Interviews focused on specific topics and are meant to serve as instructive resources. "I think these interviews are the kind of thing that could tap someone on the shoulder and whisper to them that they or someone they know needs help," said Bacharach, the McKelvey-Grant Professor of organizational behavior.

In one video Mickey Diamond, an early architect of employee assistance programs, describes how, during World War II, he was fired from the New York Central Railroad at age 14 for being drunk on the job; he died two weeks after being filmed. Diamond "served as a mentor to me, educating me as to what the issue of substance abuse in the workplace is all about," said Bacharach. "While I became the academic voice, they [interview subjects] are the voice of reality.

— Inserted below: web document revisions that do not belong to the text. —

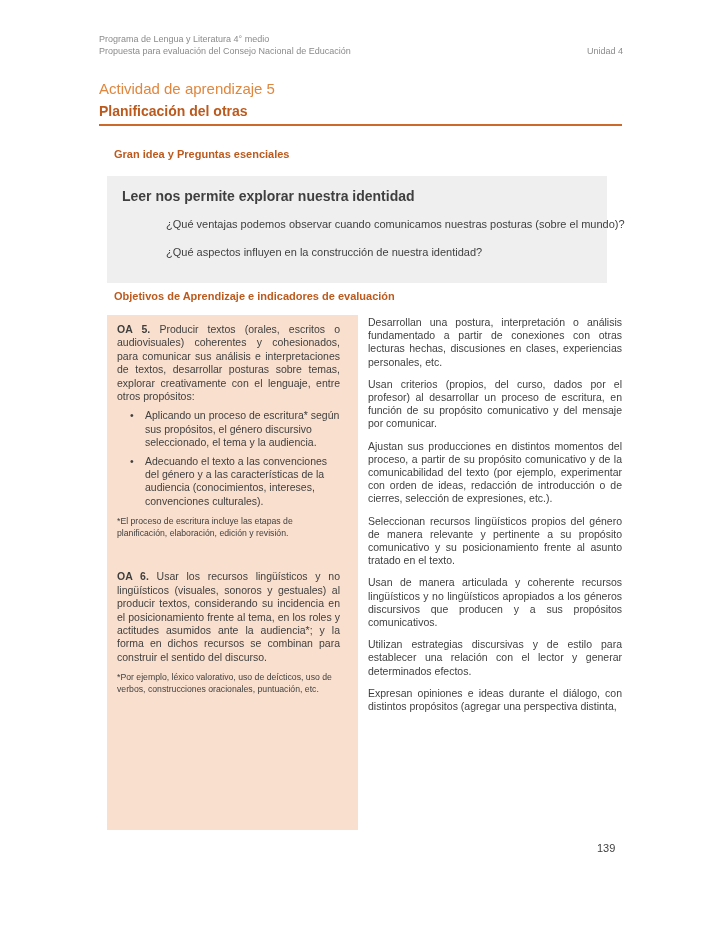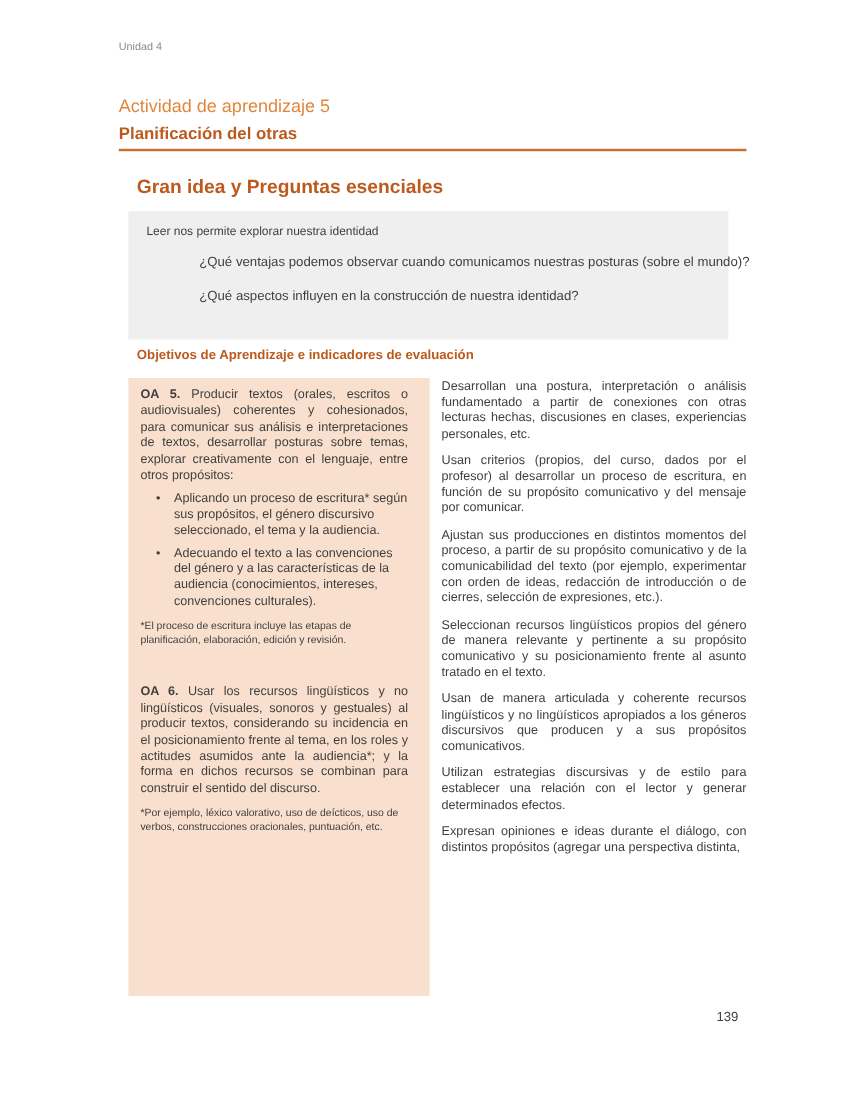"Programa de Lengua y Literatura" div.lines { html: none -> <div> <div>Programa de Lengua y Literatura 4° medio</div> <div>Propuesta para evaluación del Consejo Nacional de Educación</div> </div> }
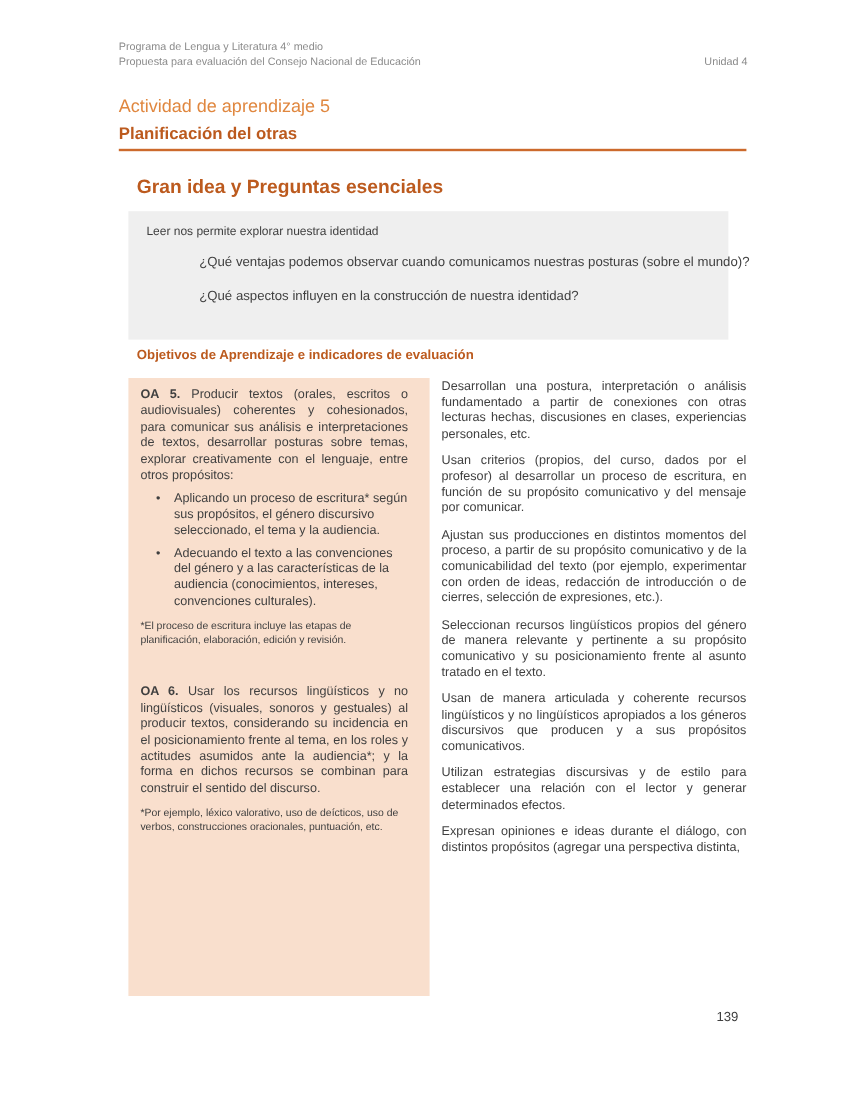"Gran idea y Preguntas esenciales" .big-idea-heading { font-size: 16px -> 11px }
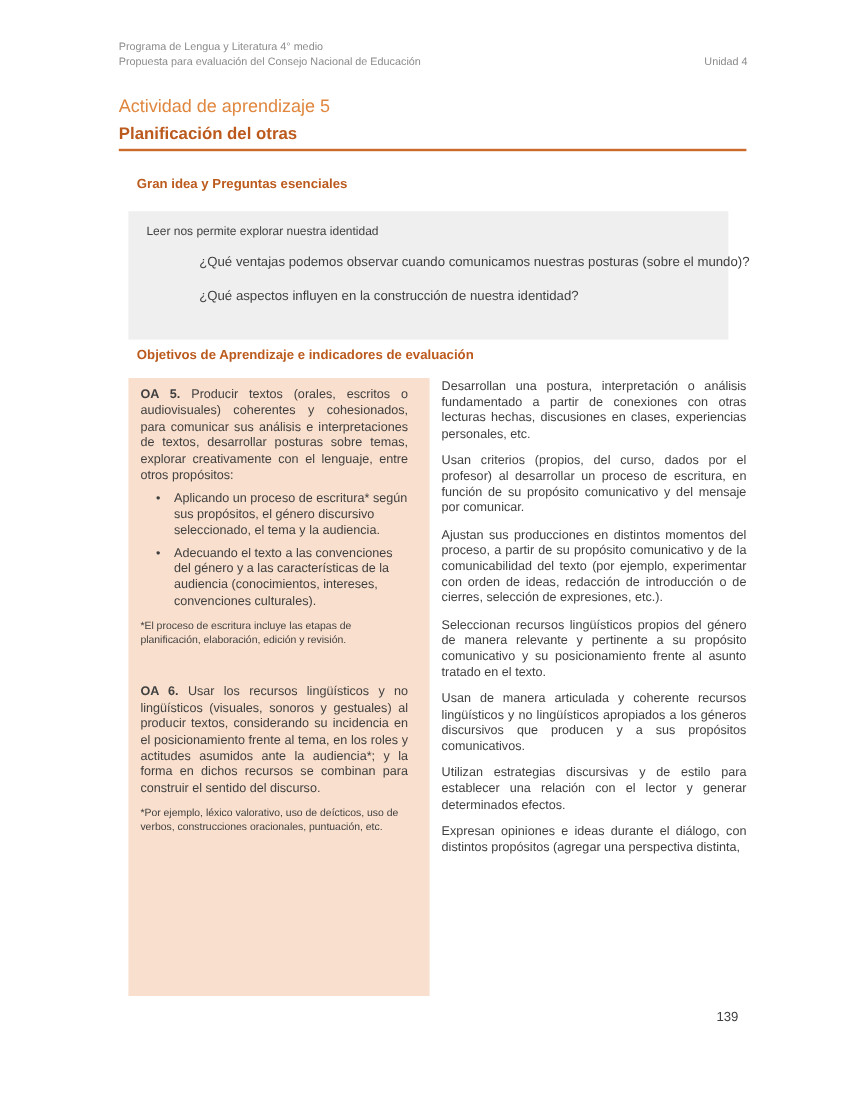"Leer nos permite explorar nuestra" .gray-box .statement { font-size: 10px -> 14px; font-weight: normal -> bold }
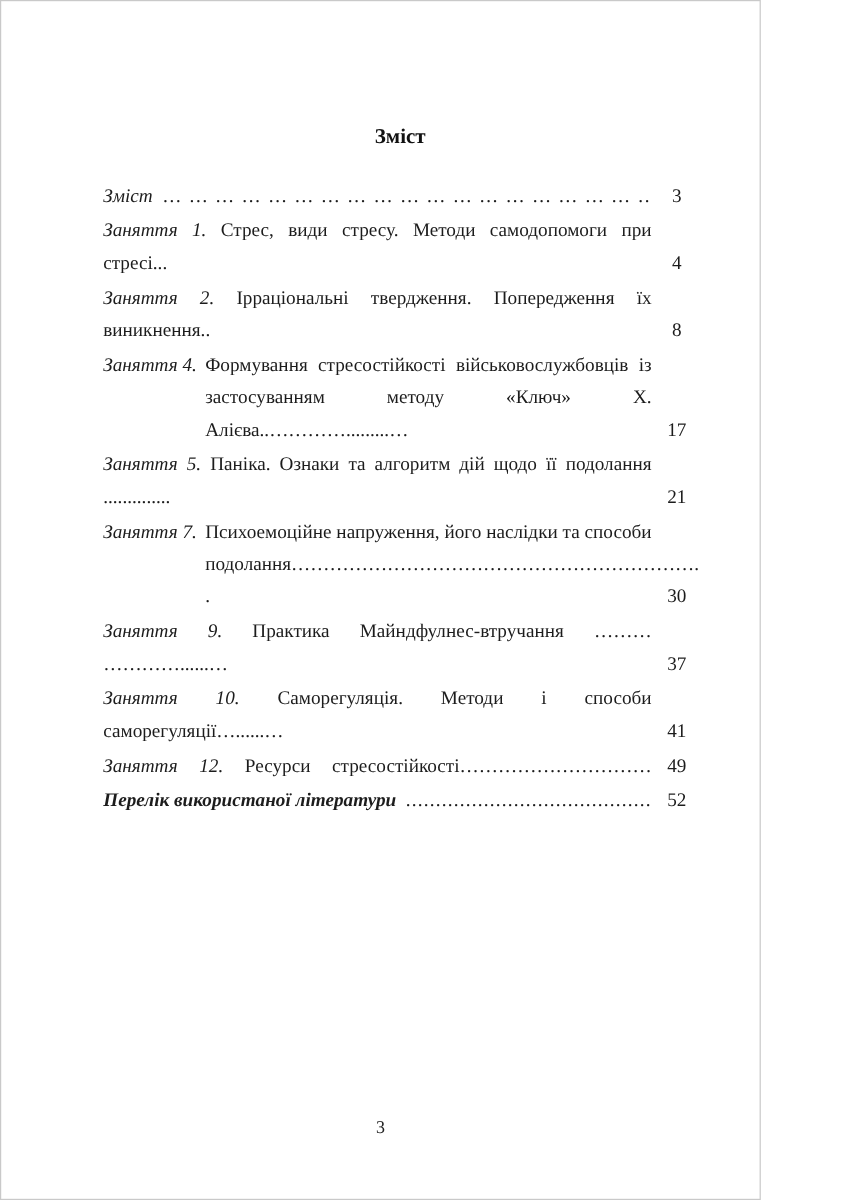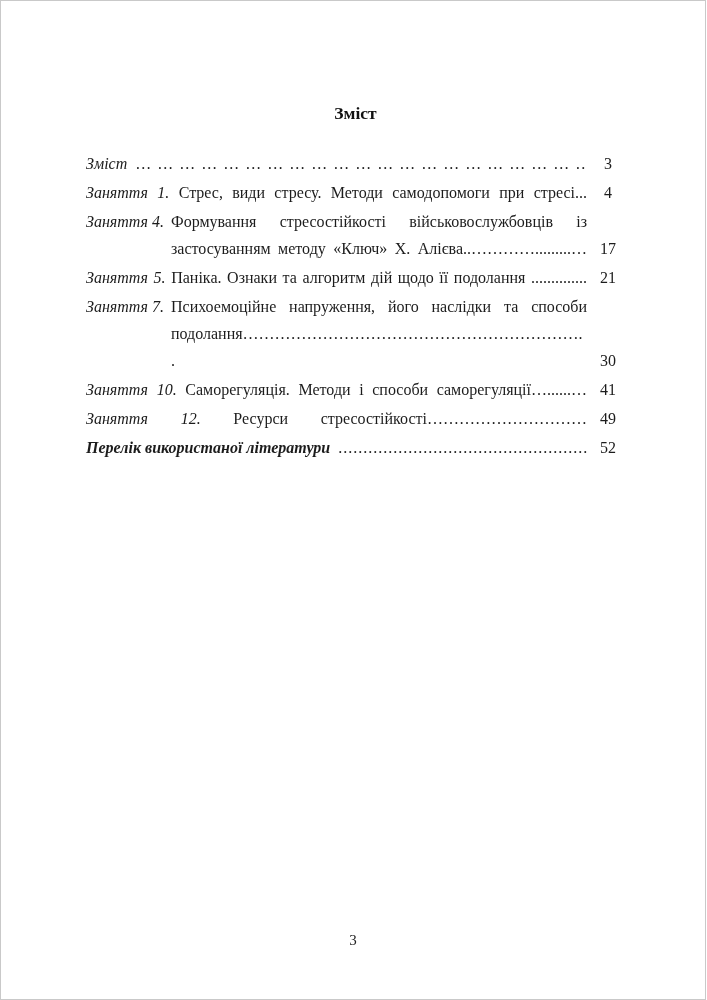"Зміст" .page { padding: 102px 80px 0 85px -> 102px 52px 0 85px; width: 706px -> 634px }
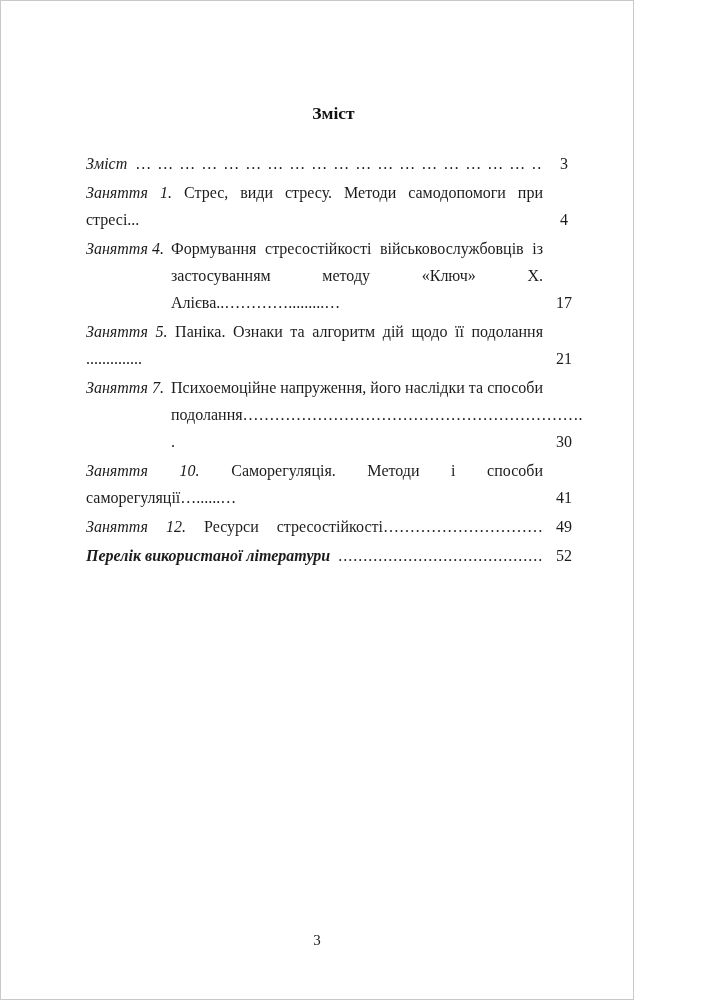"Заняття 2. Ірраціональні твердження." div.row { html: none -> <div> <span><span>Заняття 2.</span><span> Ірраціональні твердження. Попередження їх виникнення..</span></span> <span>8</span> </div> }
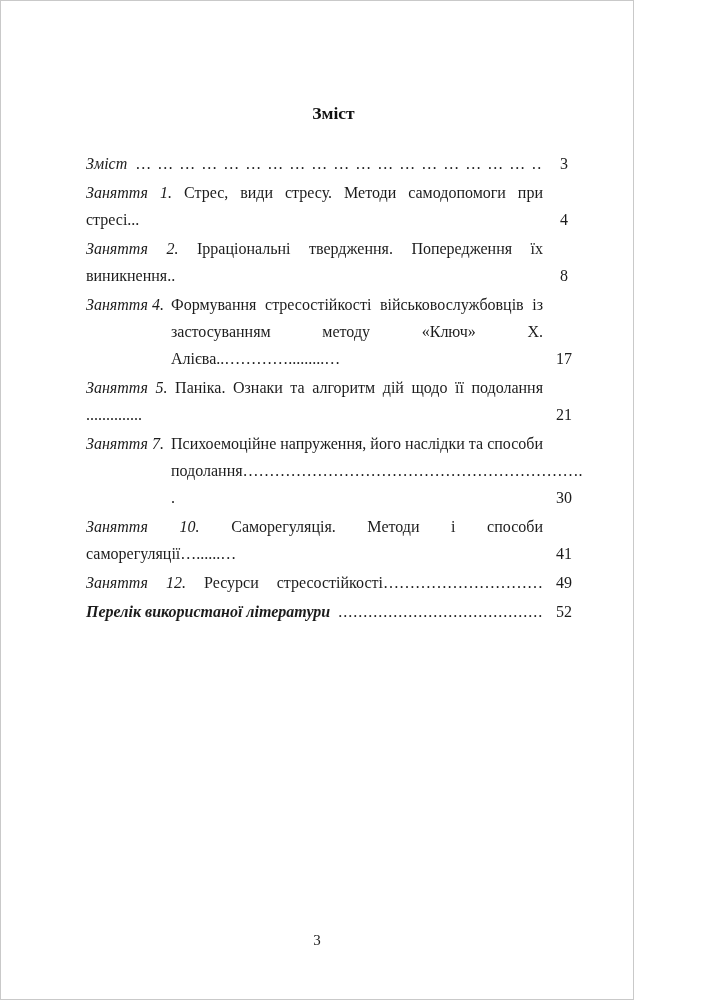"Заняття 9. Практика" div.row { html: none -> <div> <span><span>Заняття 9.</span><span> Практика Майндфулнес-втручання ……… …………......…</span></span> <span>37</span> </div> }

In many ways they helped guide the Smithers Institute's direction and thinking.

"It's important whenever you do quantitative research to find people whose voices make your argument relevant," Bacharach said. "I as an academic can give you numbers, but I can't tell you you've got a problem or don't have a problem. These people can. They make what we do real."

Five interviews appear on the Smithers Web site, and more are being produced.

"The well-being of all members of the Cornell community is a paramount concern," said Mary Opperman, vice president for human resources, who along with Senior Vice Provost for Academic Affairs John Siliciano is promoting the videos. "As we pause this month to reflect on the extraordinary suffering substance abuse can cause, it is especially heartening to watch the video testimonies Sam Bacharach has assembled. They remind us that profound change is possible through recovery."

On campus, Alcoholics Anonymous meetings are held every weekday at 12:15 p.m. in Annabel Taylor Hall.